Thursday, April 30, 2009


This is the before.  Notice that there is an attached back cushion.  That always presents a challenge and the usual way to deal with it is to pretend it just isn't there.  Once you have the slipcover on the piece, you can't tell what was underneath anyway.
The sofa is in a bedroom and the new slipcover softens the harder lines of the piece.  
The back view.  I guess you can say that my signature is a button back.  It adds detail and is so much cuter than a zipper.  If a slipcover needs an opening of some sort, I always do buttons, unless it would look stupid.  Normally, though, that is not the case.  I've had many clients suddenly want to float the sofa or loveseat so that the back actually shows.
Ruffled side pillows with covered buttons complete the new look.

Tuesday, April 28, 2009


This is the statue that I loved in Linda's yard at The Barn.  It is just beautiful, as is.
 Enter Photoshop!  This is the same statue posterized.  I can't draw worth anything, but this handy dandy tool makes it look like a paint-by-number picture.  I just love it.
Even more than posterizing pictures, I love to invert them.
  I think it is such a cool look.

Sunday, April 26, 2009

The Fabulous Maison Rustique

Some of Debbie Hodge's amazing shirts and bags
Two of her winged heart bags
More lovely bags
Rita's charm necklaces

Linda and Rita

Tricia made the trip from Arizona with all this great stuff

Denim skirts by Minnie
Tricia and Mary
me and Mary

A lovely statue
And last but not least shots of Linda's wonderful little trailer.  The pictures aren't great because it's really hard to shoot in such a small space.  I couldn't capture the overall view when you step up and stick your head inside.

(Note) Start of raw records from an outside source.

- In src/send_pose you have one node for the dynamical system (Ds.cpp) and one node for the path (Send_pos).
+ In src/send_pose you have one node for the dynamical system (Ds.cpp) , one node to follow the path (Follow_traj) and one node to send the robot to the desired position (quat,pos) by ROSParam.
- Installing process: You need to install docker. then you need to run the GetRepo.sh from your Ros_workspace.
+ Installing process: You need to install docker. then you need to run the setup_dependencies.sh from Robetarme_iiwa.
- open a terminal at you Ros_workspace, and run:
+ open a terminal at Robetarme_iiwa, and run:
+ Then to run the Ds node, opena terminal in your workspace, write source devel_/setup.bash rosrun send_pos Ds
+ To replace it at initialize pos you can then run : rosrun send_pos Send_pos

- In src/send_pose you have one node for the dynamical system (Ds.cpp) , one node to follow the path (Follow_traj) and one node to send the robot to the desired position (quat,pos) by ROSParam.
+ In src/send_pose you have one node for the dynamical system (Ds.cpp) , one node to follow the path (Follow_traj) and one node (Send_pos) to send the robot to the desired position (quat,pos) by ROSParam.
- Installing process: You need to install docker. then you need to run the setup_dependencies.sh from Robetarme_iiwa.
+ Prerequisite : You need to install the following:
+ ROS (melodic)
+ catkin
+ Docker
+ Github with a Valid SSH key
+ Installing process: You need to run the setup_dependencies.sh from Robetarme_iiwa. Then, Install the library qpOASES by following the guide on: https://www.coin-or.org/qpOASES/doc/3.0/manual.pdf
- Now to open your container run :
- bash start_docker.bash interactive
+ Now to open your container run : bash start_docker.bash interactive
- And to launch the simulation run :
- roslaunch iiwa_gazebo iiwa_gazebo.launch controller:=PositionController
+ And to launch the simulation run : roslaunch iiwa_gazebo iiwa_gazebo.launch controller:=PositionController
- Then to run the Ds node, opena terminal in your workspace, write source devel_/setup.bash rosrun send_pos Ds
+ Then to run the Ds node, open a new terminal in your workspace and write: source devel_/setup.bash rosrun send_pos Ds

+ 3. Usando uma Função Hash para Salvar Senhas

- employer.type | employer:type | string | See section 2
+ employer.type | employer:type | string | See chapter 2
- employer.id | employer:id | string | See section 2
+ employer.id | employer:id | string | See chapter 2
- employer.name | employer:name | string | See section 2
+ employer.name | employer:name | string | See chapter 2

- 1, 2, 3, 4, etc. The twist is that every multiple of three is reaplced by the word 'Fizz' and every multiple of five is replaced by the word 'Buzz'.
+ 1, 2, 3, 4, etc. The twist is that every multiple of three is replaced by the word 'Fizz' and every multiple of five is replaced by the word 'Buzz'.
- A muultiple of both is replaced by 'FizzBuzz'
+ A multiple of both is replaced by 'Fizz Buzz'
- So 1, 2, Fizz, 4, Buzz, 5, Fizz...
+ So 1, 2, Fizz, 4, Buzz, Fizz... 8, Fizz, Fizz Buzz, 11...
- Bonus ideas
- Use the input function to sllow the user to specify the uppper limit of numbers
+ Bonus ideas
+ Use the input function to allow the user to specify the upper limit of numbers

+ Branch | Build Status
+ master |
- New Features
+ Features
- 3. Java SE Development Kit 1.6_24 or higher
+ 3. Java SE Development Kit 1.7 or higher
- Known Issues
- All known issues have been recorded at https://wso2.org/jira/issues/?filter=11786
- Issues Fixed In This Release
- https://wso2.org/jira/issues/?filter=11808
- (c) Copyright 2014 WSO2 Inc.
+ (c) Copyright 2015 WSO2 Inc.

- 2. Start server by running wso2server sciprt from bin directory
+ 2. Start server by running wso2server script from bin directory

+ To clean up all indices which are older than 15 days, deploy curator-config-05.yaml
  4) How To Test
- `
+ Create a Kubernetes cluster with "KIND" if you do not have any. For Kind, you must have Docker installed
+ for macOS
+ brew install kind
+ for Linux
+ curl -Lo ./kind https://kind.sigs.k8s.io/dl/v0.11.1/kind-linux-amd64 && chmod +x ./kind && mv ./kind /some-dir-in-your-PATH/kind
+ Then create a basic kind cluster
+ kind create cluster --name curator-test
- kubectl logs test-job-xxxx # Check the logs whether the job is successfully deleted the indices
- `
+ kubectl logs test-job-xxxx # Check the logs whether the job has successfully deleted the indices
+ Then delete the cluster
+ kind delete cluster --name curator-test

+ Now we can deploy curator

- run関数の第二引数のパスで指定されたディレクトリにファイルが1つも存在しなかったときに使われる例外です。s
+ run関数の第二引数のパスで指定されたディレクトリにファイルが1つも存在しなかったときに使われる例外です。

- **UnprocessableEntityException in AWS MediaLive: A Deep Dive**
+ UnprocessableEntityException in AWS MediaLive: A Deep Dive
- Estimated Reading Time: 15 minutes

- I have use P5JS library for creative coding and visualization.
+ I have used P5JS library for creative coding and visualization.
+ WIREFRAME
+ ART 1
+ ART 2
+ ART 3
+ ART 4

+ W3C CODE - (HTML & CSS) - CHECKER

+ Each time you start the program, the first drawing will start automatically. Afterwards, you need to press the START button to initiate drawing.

Gotta love the labels of these bottles of wine!
As always, the food, fun and conversation were wonderful.  Thanks again to Linda for opening her barn each month!

Friday, April 24, 2009


This chair presented a challenge.  My client wanted a slipcover but didn't want the wood covered.  Normally when slipcovering something that has wood, you just kind of pretend it isn't there and cover it as if the entire piece was upholstered.  In this case, though, she wanted all of the wood showing.  She also had only a small piece of fabric she purchased in Paris.
As I've said before, I cut with the fabric on the actual furniture in your house.  Again, this was an exception to that general rule because I had to figure out how to do this while doing it.  The usual way to do a slipcover like this would be to have ties for closure.  In this case, the only way I thought it would look good was to use snaps.  So I took the chair home with me and the fun began...
I did tabs with snaps through the wooden scroll work.
The full view of the finished chair.  Not bad, if I do say so myself!  I was very happy with how it turned out, as was my client.

Just imagine this chair with ties instead of snaps.  I think I used about 50 snaps in total, which means I would have needed the same number of ties.  Not only did I not have enough fabric for that many ties, the chair would have looked ridiculous.  Although it was somewhat time-consuming to sew on that many snaps, it would have taken far longer to make 50 pairs of ties.  The style of the chair dictated how to do the cover.
You can kind of see the snaps at the sides.  I did covered button tabs to keep the front side and back side together.
Sometimes seemingly 'unslipcoverable' pieces actually can be transformed with a little imagination and work.